We need higher rates (75 bp) and more conditionality. In other words, it’s not so much easier money or tighter money—we need a more nimble monetary policy. We need less tail risk.

PS. How about holding next year’s meeting in a touchy-feely place like Marin County. Each year they can alternate. Instead of political business cycles we’ll have psychiatric business cycles.

Is it morning in America?

Ronald Reagan (my favorite president during my lifetime), left office in January 1989. At the time, the 12-month core PCE inflation rate was 4.66%

Today, the 12-month core PCE inflation rate is 4.56%. That’s lower.

So the underlying inflation problem is not as bad as in the late 1980s? Not quite. Today, there is a bit more aggressive use of “hedonics”. That might shave about 1% off the recent PCE inflation estimate. Still, we aren’t that far off the late 1980s for core PCE inflation.

The most recent 12-month GDP deflator inflation rate is 7.58%, vs. 4.14% in the first quarter of 1989. So that measure of inflation is much worse (partly due to supply problems).

NGDP growth is running at 9.41%, vs. 8.63% in 1989:Q1. Not much different.

But nominal GDI growth is running at 11.79%, vs. 8.40% in 1989:Q1.
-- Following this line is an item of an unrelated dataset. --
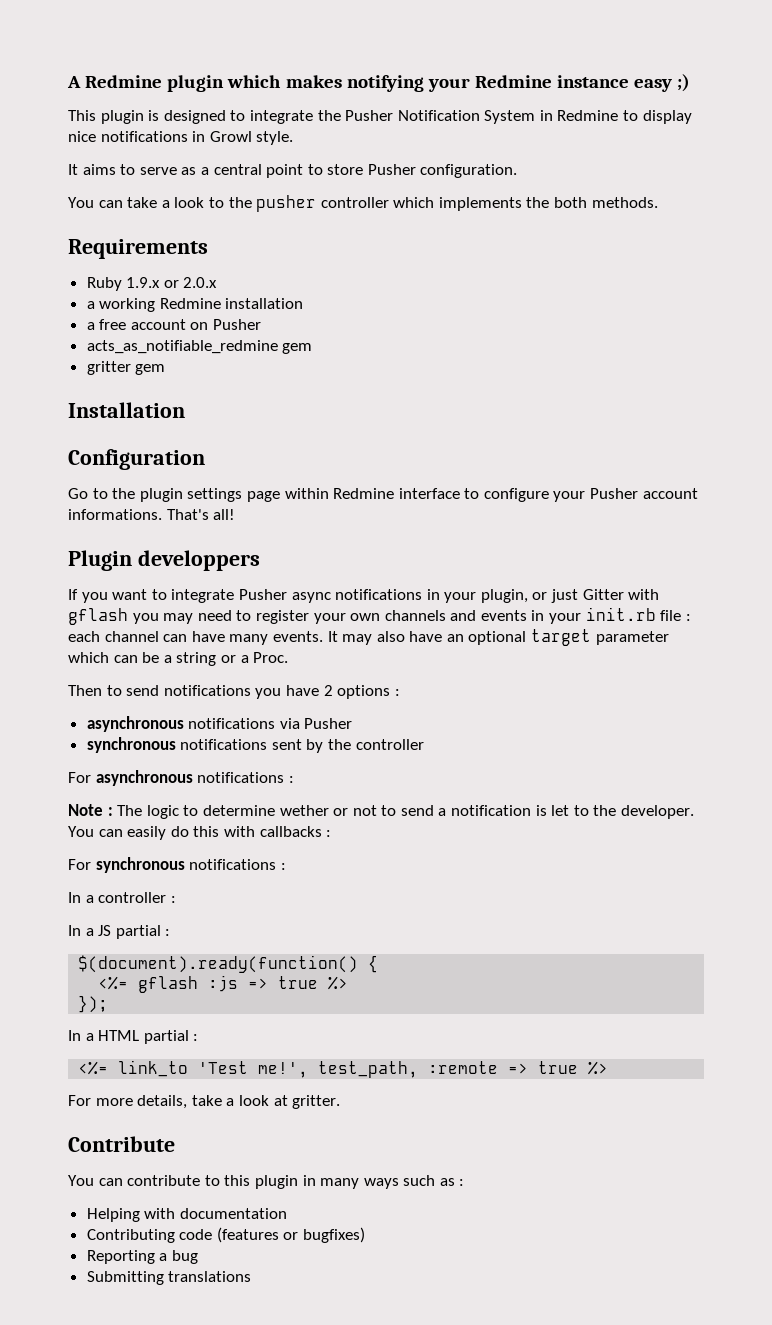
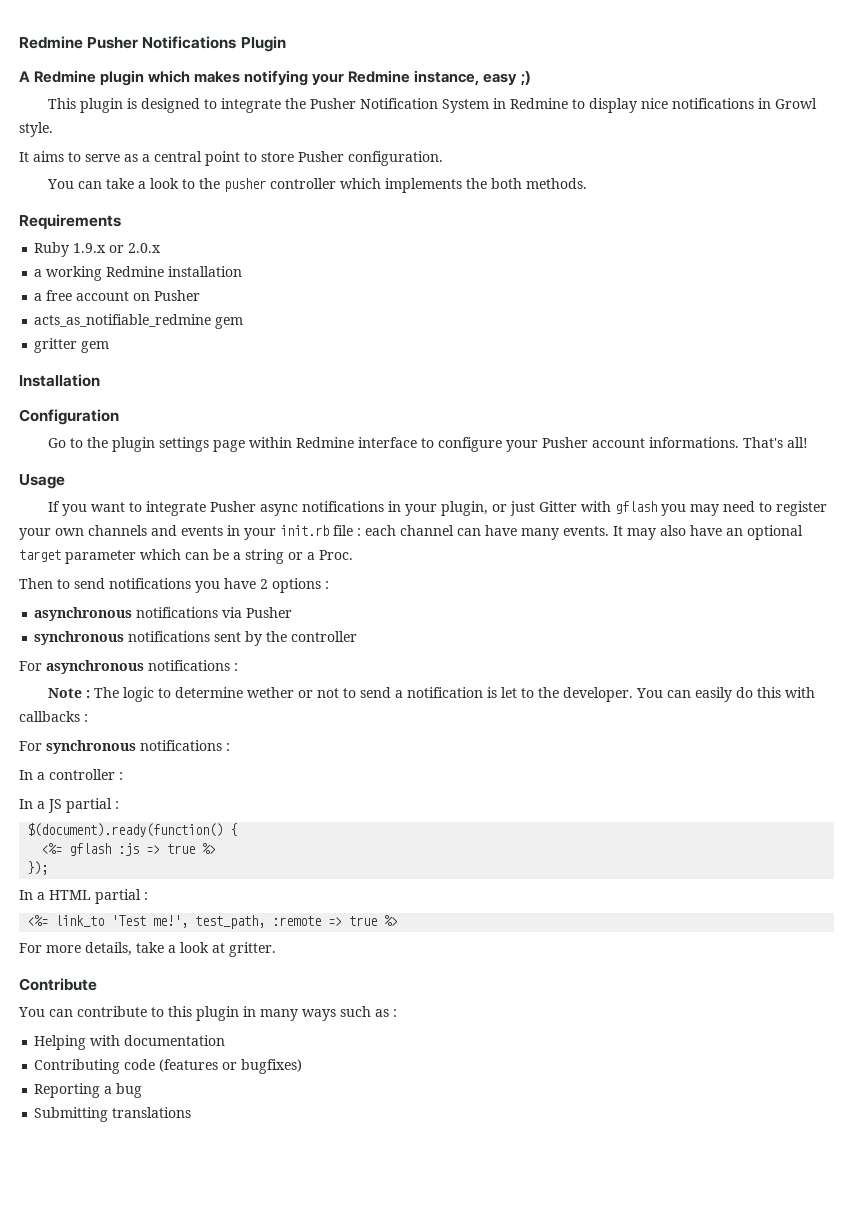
(67, 82) none -> [19,36,286,52] Redmine Pusher Notifications Plugin //
[557,75,630,88] instance -> [414,70,480,86] instance,
[68,550,260,571] Plugin developpers -> [19,474,65,489] Usage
And note that GDP and GDI are exactly the same thing, just measured in two different ways. The best estimate of gross income/output is probably an average of the two, which actually rose in both Q1 and Q2 of 2022 (in real terms). So much for that “recession” scare.

PS. I don’t have much to say about Powell’s speech. The Fed could avoid all this market drama by switching to a level target. When will they learn?

PPS. I have yet to see a single commenter apologize for mocking my claim (made in July) that we weren’t in recession last winter. When am I going to receive my apologies from all of you?